Monday 14 March 2011

Budget Cuts

Well my family has recently got into the habit of having a bi-weekly meeting to discuss what we need to get done around the house. These meetings generally discuss what our plans are for the next week or two and what we need in terms of money for the plans. They also focus on our bills for the house, car, and credit cards. Now something you should understand is that my parents are not the best for credit cards. When I was a kid we ended up having to file bankruptcy and all that jazz so we ended up losing our swanky place at boardwalk and didn't get to pass go. What happened was that we had to move to much smaller house so it was fun explaining to my teachers that I didn't do my homework because I was moving, then answering if we were moving into a bigger house, and then finally explaining the entire situation to someone who has no reason to ask about it.

Anyways, because of these past misfortunes my parents never shut up about the proper use of a credit card. They've been pounded hard enough my credit cards (as have I by proxy) and they don't want that to happen again. The sad thing is that they still can't keep it under control. I don't know how they're fucking up. I started to ask about our bills so I can keep my own budget, I don't trust my parents with their money anymore, is that sad? I have our hydro bill and our hydro debt from our old house written down but I need to make sure I get the other bills from my mom when they come in, that or harpy her for them (apparently a lot of them get billed through the bank electronically or are billed to a credit card). I then also need to factor in variables such as our gas and food bills along with any kind of extra shit they may do (i.e buying movies, going out for dinner). At the meeting when I started asking they told me not to worry about it though. I found this kind of patronizing, especially since I will end up having to do this soon. By no means am I asking for control over the bills or our budget, but I'd like my own records to understand where we're bleeding money from and it'll give me the valuable experience I'll need for my real world applications.

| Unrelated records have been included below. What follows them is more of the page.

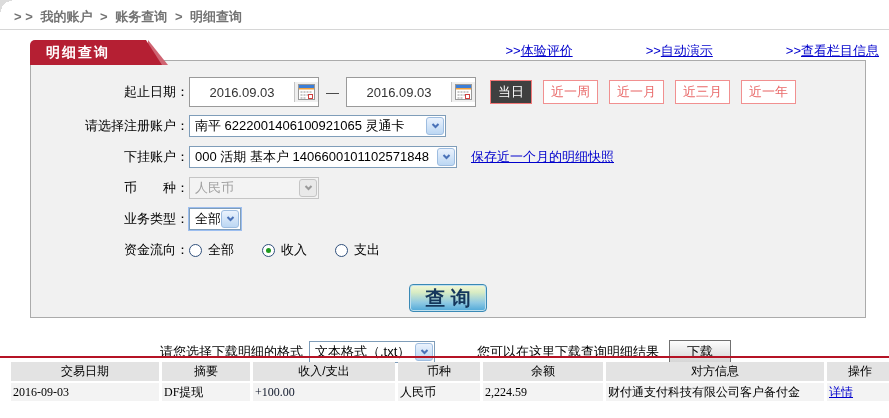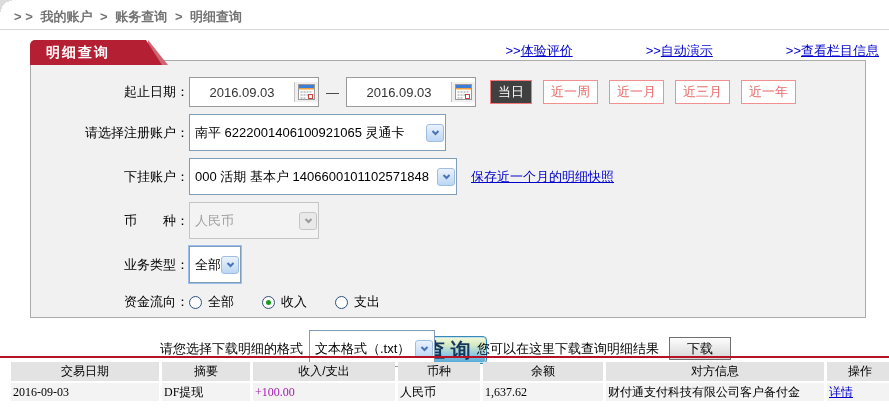--- a/index.html
+++ b/index.html
@@ -42,21 +42,21 @@
     font-family:"Liberation Sans", sans-serif; font-size:13px; color:#333; }
   .cal-btn { flex:0 0 24px; height:20px; display:flex; align-items:center; justify-content:center;
     background:#efefef; border-left:1px solid #c4c4c4; cursor:pointer; }
   .dash { margin:0 7px; color:#333; }
 
   .qbtn { height:24px; padding:0 7px; margin-left:11px; font-size:13px; line-height:22px;
     background:#fff; border:1px solid #f19090; color:#e96a6a; cursor:pointer; }
   .qbtn.active { background:#404040; border-color:#f47878; color:#fff; }
   .qbtn:first-of-type { margin-left:14px; }
 
-  .select { display:inline-flex; align-items:center; height:37px; background:#fff;
+  .select { display:inline-flex; align-items:center; height:22px; background:#fff;
     border:1px solid #7f9db9; cursor:pointer; }
   .select-text { flex:1; padding:0 5px; white-space:nowrap; overflow:hidden; }
   .select-arrow { flex:0 0 18px; height:18px; margin:1px; border-radius:3px;
     background:linear-gradient(#eaf2fd,#bcd7f3); border:1px solid #9ebde0;
     display:flex; align-items:center; justify-content:center; }
   .select.disabled { border-color:#c5c5c5; background:#f3f3f3; cursor:default; }
   .select.disabled .select-text { color:#a0a0a0; }
   .select.disabled .select-arrow { background:#e9e9e9; border-color:#c5c5c5; }
 
   .snap-link { margin-left:14px; color:#0000cc; text-decoration:underline; }
@@ -67,34 +67,34 @@
   .radio.checked::after { content:''; position:absolute; left:3px; top:3px; width:5px;
     height:5px; border-radius:50%; background:#1f9a1f; }
 
   .query-row { display:flex; justify-content:center; margin-top:22px; }
   .query-btn { width:78px; height:28px; border:1px solid #3a89b5; border-radius:4px;
     background:linear-gradient(180deg,#f4f8d9 0%,#d9ecc3 28%,#8ec9e3 68%,#4fa8d8 100%);
     font-family:"Liberation Sans", sans-serif; font-size:20px; font-weight:bold;
     color:#15375c; cursor:pointer; box-shadow:0 0 0 1px #bfe0ee inset; }
 
   
-  .download-row { position:absolute; left:0; top:330px; width:889px; display:flex;
+  .download-row { position:absolute; left:0; top:340px; width:889px; display:flex;
     align-items:center; padding-left:160px; }
   .dl-hint { margin-left:42px; }
   .dl-btn { margin-left:10px; width:62px; height:23px; border:1px solid #707070;
     background:linear-gradient(#fdfdfd,#d6d6d6); font-family:"Liberation Sans", sans-serif;
     font-size:13px; color:#000; cursor:pointer; }
 
   
   .table-topline { position:absolute; left:0; top:356px; width:889px; height:2px; background:#b51325; }
   .results { position:absolute; left:8px; top:360px; width:873px; border-collapse:separate;
     border-spacing:3px 2px; table-layout:fixed; font-size:12px; }
   .results th { background:#e3e3e3; height:19px; font-weight:normal; text-align:center; padding:0 2px; }
   .results td { background:#f3f3f3; height:18px; text-align:left; padding:0 2px; white-space:nowrap;font-family:Liberation Serif, serif; }
-  .amount-pos { color:#a21caf; }
+  .amount-pos { color:#0f172a; }
   .detail-link { color:#0000cc; text-decoration:underline; }
 </style>
 </head>
 <body>
 
 <div class="corner"></div>
 
 <div class="breadcrumb">
   <span>&gt; &gt;</span>
   <span>我的账户</span>
@@ -279,18 +279,18 @@
       <th>对方信息</th>
       <th>操作</th>
     </tr>
   </thead>
   <tbody>
     <tr>
       <td>2016-09-03</td>
       <td>DF提现</td>
       <td><span class="amount-pos">+100.00</span></td>
       <td>人民币</td>
-      <td>1,637.62</td>
+      <td>2,224.59</td>
       <td>财付通支付科技有限公司客户备付金</td>
       <td><a href="#" class="detail-link">详情</a></td>
     </tr>
   </tbody>
 </table>
 
 </body></html>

I've been half budgeting my future out because college is coming up and I'll need money for that. Luckily I should have my native status by then which should pay for a majority, if not all of my expenses. What I'm hoping for soon is to get a job (I repeat myself often on this blog don't I?), I'm handing out resumes tomorrow, I need to ask that one store again if they're hiring/for their number. Anyways, once I get a job I can actually budget correctly instead of using my made up numbers as I am now. If I calculated it right, on bare minimums alone in a worst case scenario I should have upwards of $1500 - $2000 saved up for my college life, I think that's pretty okay. If I really need to I can ask my parents, my grandparents, or my extended family for money. If I tell them I'm planning on becoming a doctor I'm sure they won't hesitate. Sigh...

I feel like I'm just sitting here waiting for my life to begin. Every day seems to be blending together. I'm waiting out the clock on Amanda, I texted her today because of the advice from Godless' comment (They help people, seriously give me your ideas). She seemed happy that I texted her, that or the voice I gave her in my head seemed overly bubbly. She couldn't come over today because she was busy with school work as I suspected so I shall continue my waiting until she is done school. Would it be wrong of me to ask when she's done her semester? Probably not. I might end up doing that when I text her next.